There are two tests which must be met for the Court to grant a placement order (s21 ACA 2002).

Firstly, either:

  • the child must be in care;

  • the child must have no parent or guardian; or

  • the ‘threshold criteria’ must be met. These criteria are found in s31 of the Children’s Act

1989 and are that the child must be suffering (or likely to suffer) significant harm either because he is beyond parental control or because the parental care given (or likely to be given) to the child is not what would be reasonably expected from a parent.

 Secondly, either:

  • the birth parents must have given their consent; or

  • the Court must decide that such consent can be dispensed of. As already explained, there are only three situations in which the Court may dispense of parental consent:

1.       where the parents cannot be found;

2.       where the parents are incapable of giving consent; or

3.       where adoption is required for the welfare of the child.

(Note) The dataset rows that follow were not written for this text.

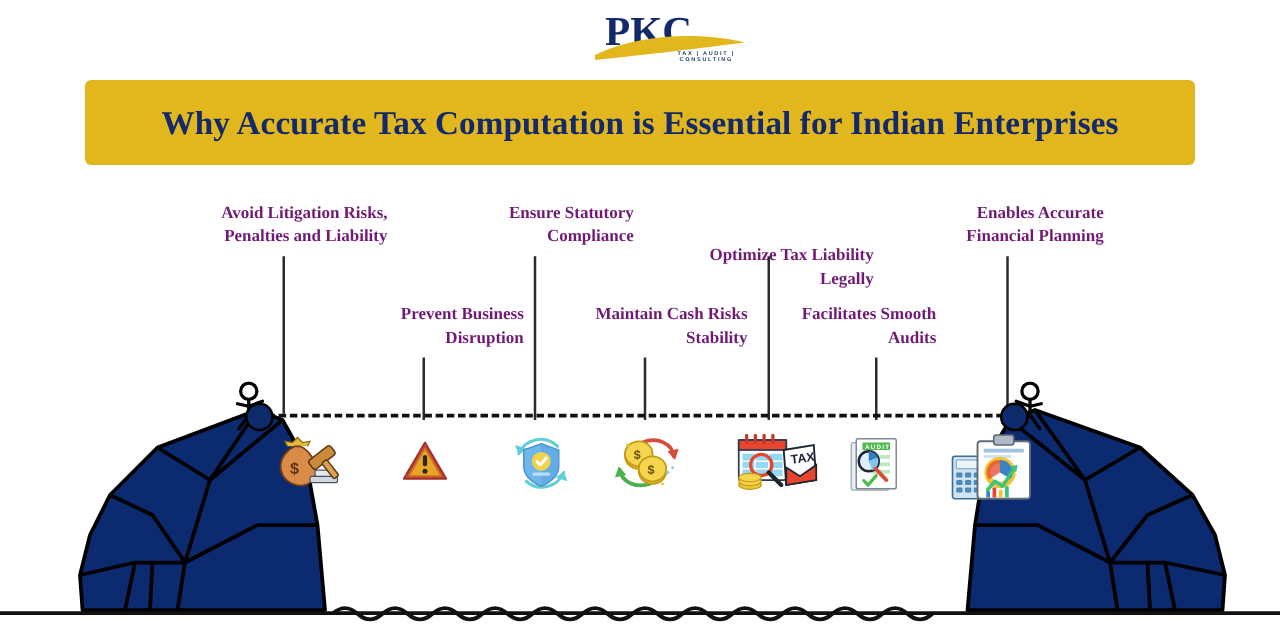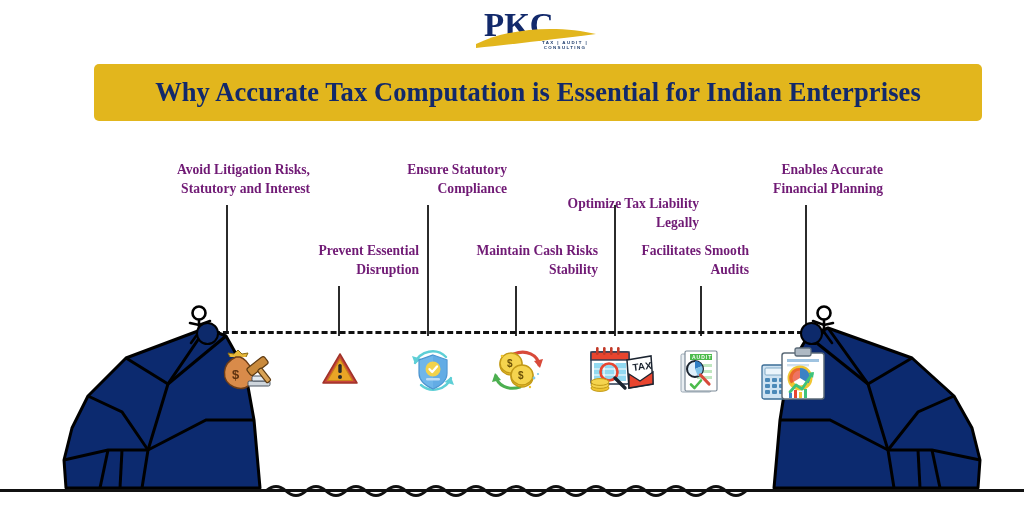"Why Accurate Tax Computation is" .banner { height: 57px -> 68px; margin-left: 26px -> none }
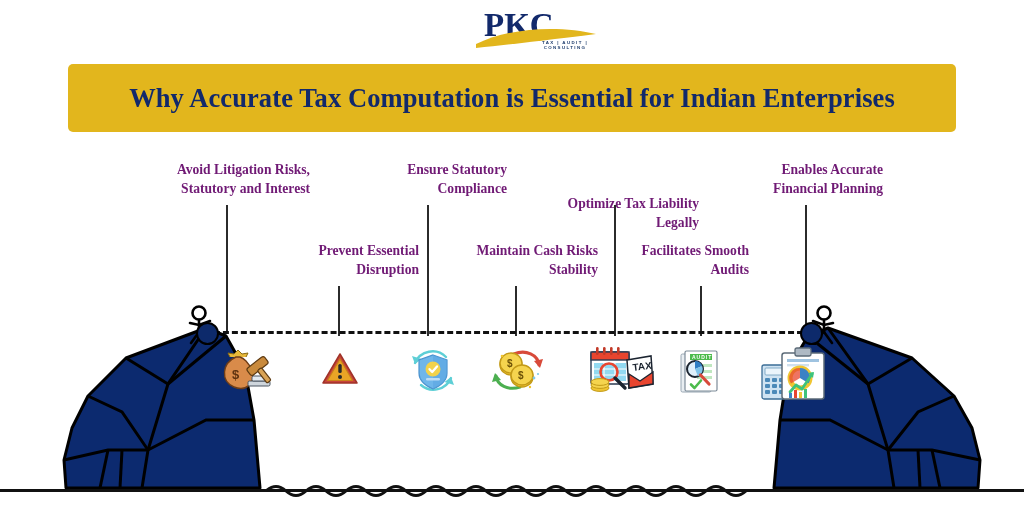"Statutory and Interest" span.l2 { text: Statutory and Interest -> Penalties and Liability }
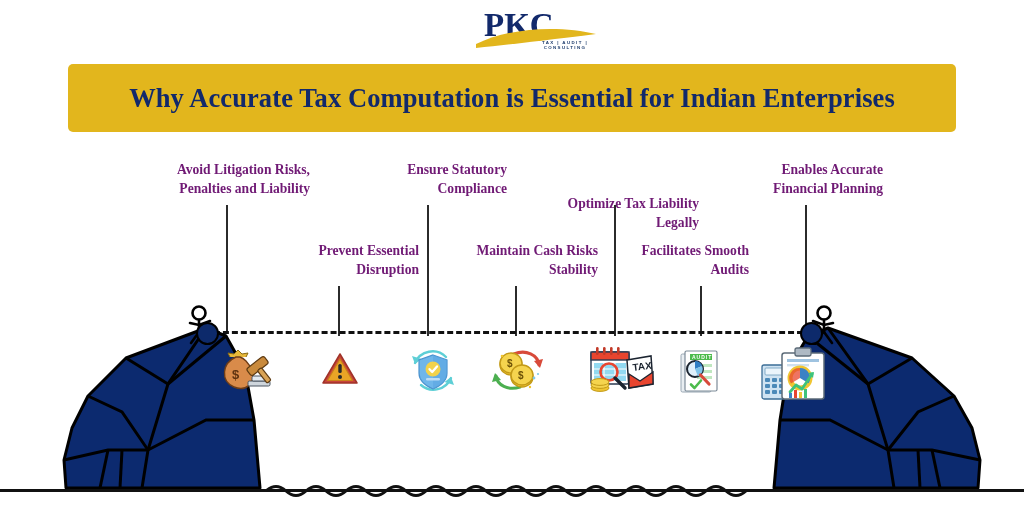"Prevent Essential" span { text: Essential -> Business }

The first two scenarios in the first test are factual and therefore easily established. If the Court wants to rely on the third, however, it must make this decision based on objective evidence. This evidence is usually provided by the local authority and will include statements from professionals such as teachers or doctors of the events which have led up to the child being put forward for adoption. Recent cases have shown that the risk to the child must be severe and that the local authority must be very precise as to the type of harm suffered (or likely to be suffered) and why it is significant. General accusations will not be accepted by the Court.

In addition to clearly stating what the risk is, the Court must be satisfied that this harm has been caused by the parent(s) not providing reasonable care. The Court must therefore be able to specify what sort of care would be expected and how the care provided falls short of this standard.

It should also be noted that the responsibility lies on the local authority to persuade the Court that the care given to the child is sub-standard: the assumption is that care is suitable unless it can be proven otherwise (1).

The second test means that even if your child is in care, the Court cannot permit adoption unless you consent or it decides that adoption is in your child’s best interests.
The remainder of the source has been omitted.